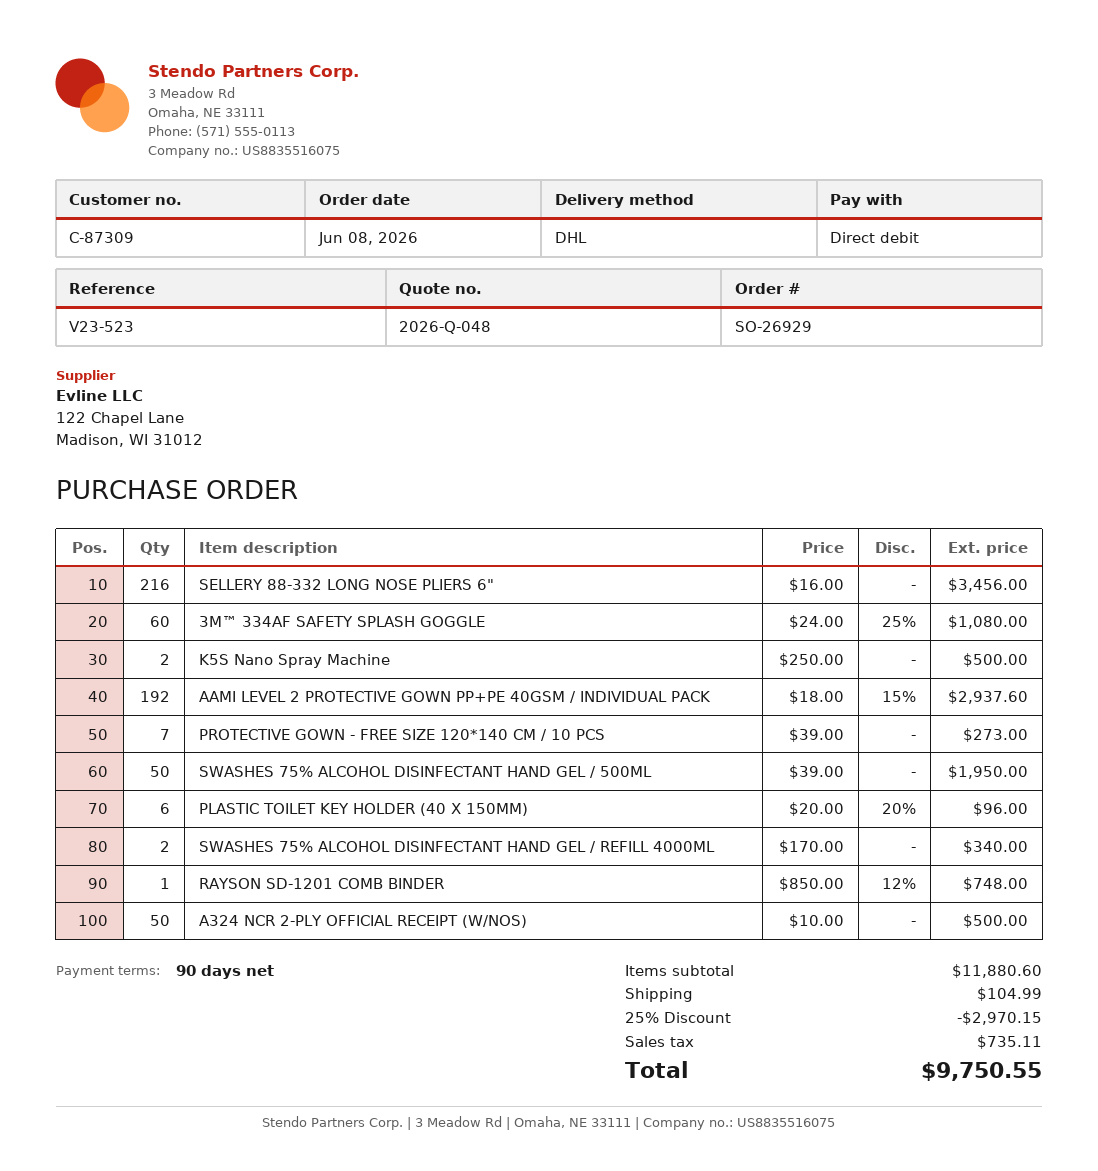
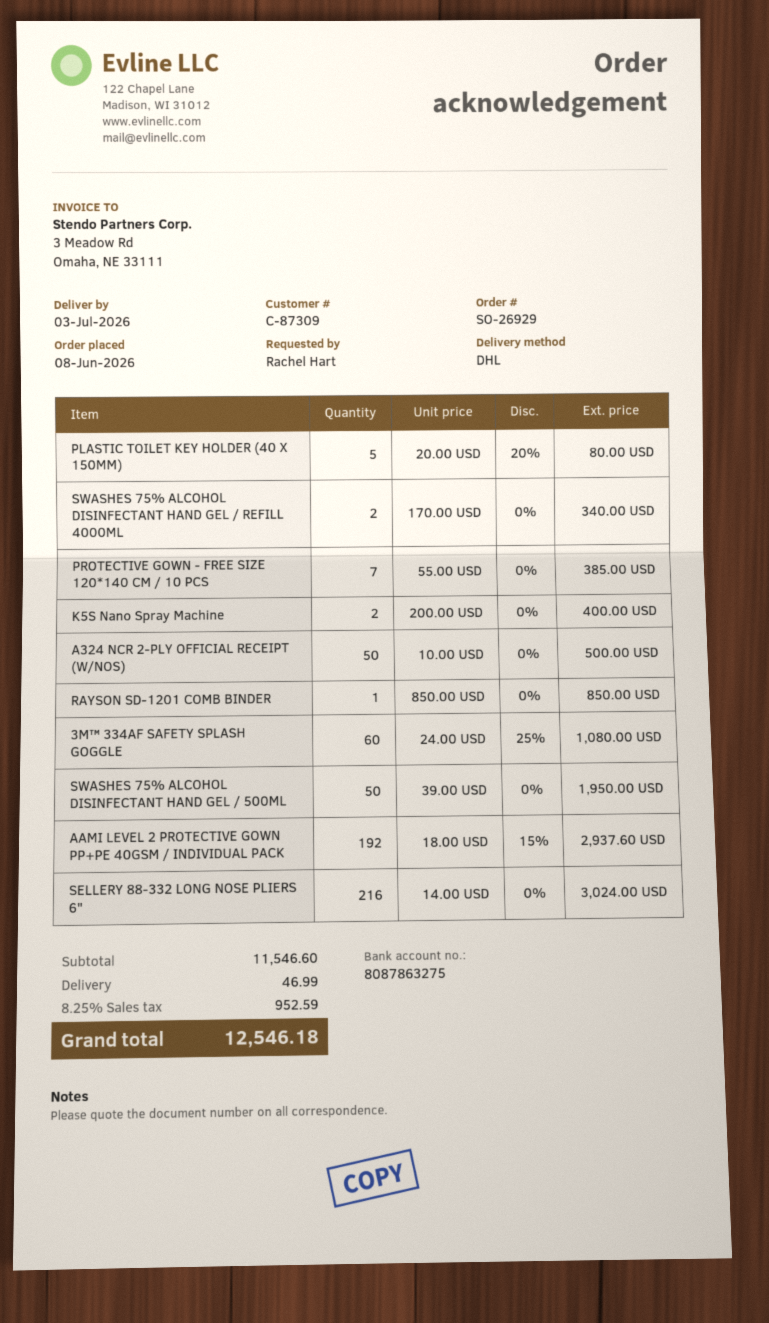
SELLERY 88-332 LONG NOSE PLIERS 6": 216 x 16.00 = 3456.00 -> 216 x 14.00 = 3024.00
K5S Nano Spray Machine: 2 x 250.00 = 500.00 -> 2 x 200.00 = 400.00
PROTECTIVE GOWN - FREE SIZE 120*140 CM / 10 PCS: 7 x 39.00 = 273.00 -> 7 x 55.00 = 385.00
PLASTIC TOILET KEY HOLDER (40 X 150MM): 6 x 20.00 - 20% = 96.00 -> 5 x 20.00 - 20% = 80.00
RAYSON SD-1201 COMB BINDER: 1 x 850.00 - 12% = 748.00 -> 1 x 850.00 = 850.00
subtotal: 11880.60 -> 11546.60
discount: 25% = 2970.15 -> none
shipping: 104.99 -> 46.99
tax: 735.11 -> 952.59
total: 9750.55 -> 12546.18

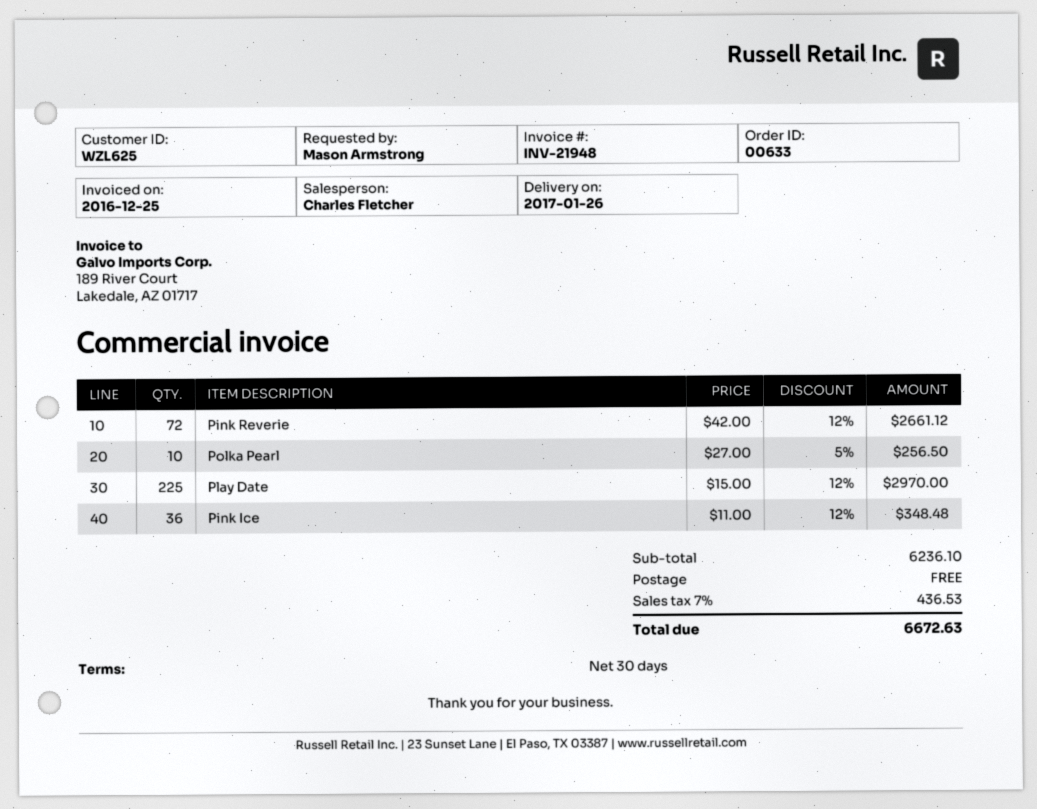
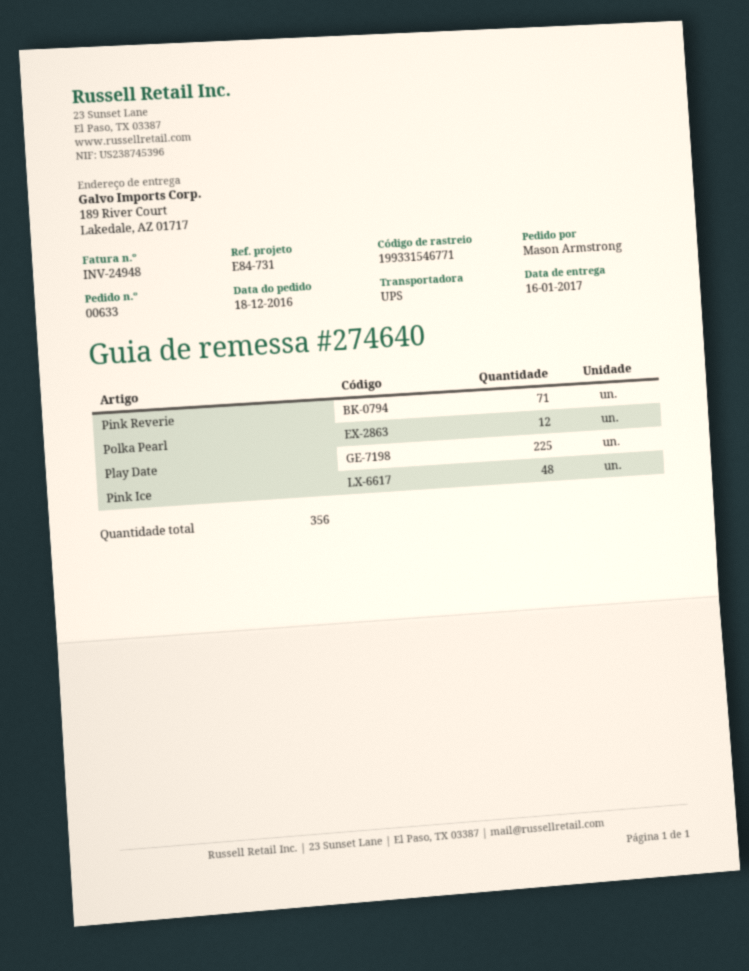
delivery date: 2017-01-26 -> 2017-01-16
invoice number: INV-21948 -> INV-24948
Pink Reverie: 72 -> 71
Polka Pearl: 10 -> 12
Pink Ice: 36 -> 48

* * * *

Repeat the material exactly and drop each image.

SELLERY 88-332 LONG NOSE PLIERS 6": 216 x 16.00 = 3456.00 -> 216 x 14.00 = 3024.00
K5S Nano Spray Machine: 2 x 250.00 = 500.00 -> 2 x 200.00 = 400.00
PROTECTIVE GOWN - FREE SIZE 120*140 CM / 10 PCS: 7 x 39.00 = 273.00 -> 7 x 55.00 = 385.00
PLASTIC TOILET KEY HOLDER (40 X 150MM): 6 x 20.00 - 20% = 96.00 -> 5 x 20.00 - 20% = 80.00
RAYSON SD-1201 COMB BINDER: 1 x 850.00 - 12% = 748.00 -> 1 x 850.00 = 850.00
subtotal: 11880.60 -> 11546.60
discount: 25% = 2970.15 -> none
shipping: 104.99 -> 46.99
tax: 735.11 -> 952.59
total: 9750.55 -> 12546.18

delivery date: 2017-01-26 -> 2017-01-16
invoice number: INV-21948 -> INV-24948
Pink Reverie: 72 -> 71
Polka Pearl: 10 -> 12
Pink Ice: 36 -> 48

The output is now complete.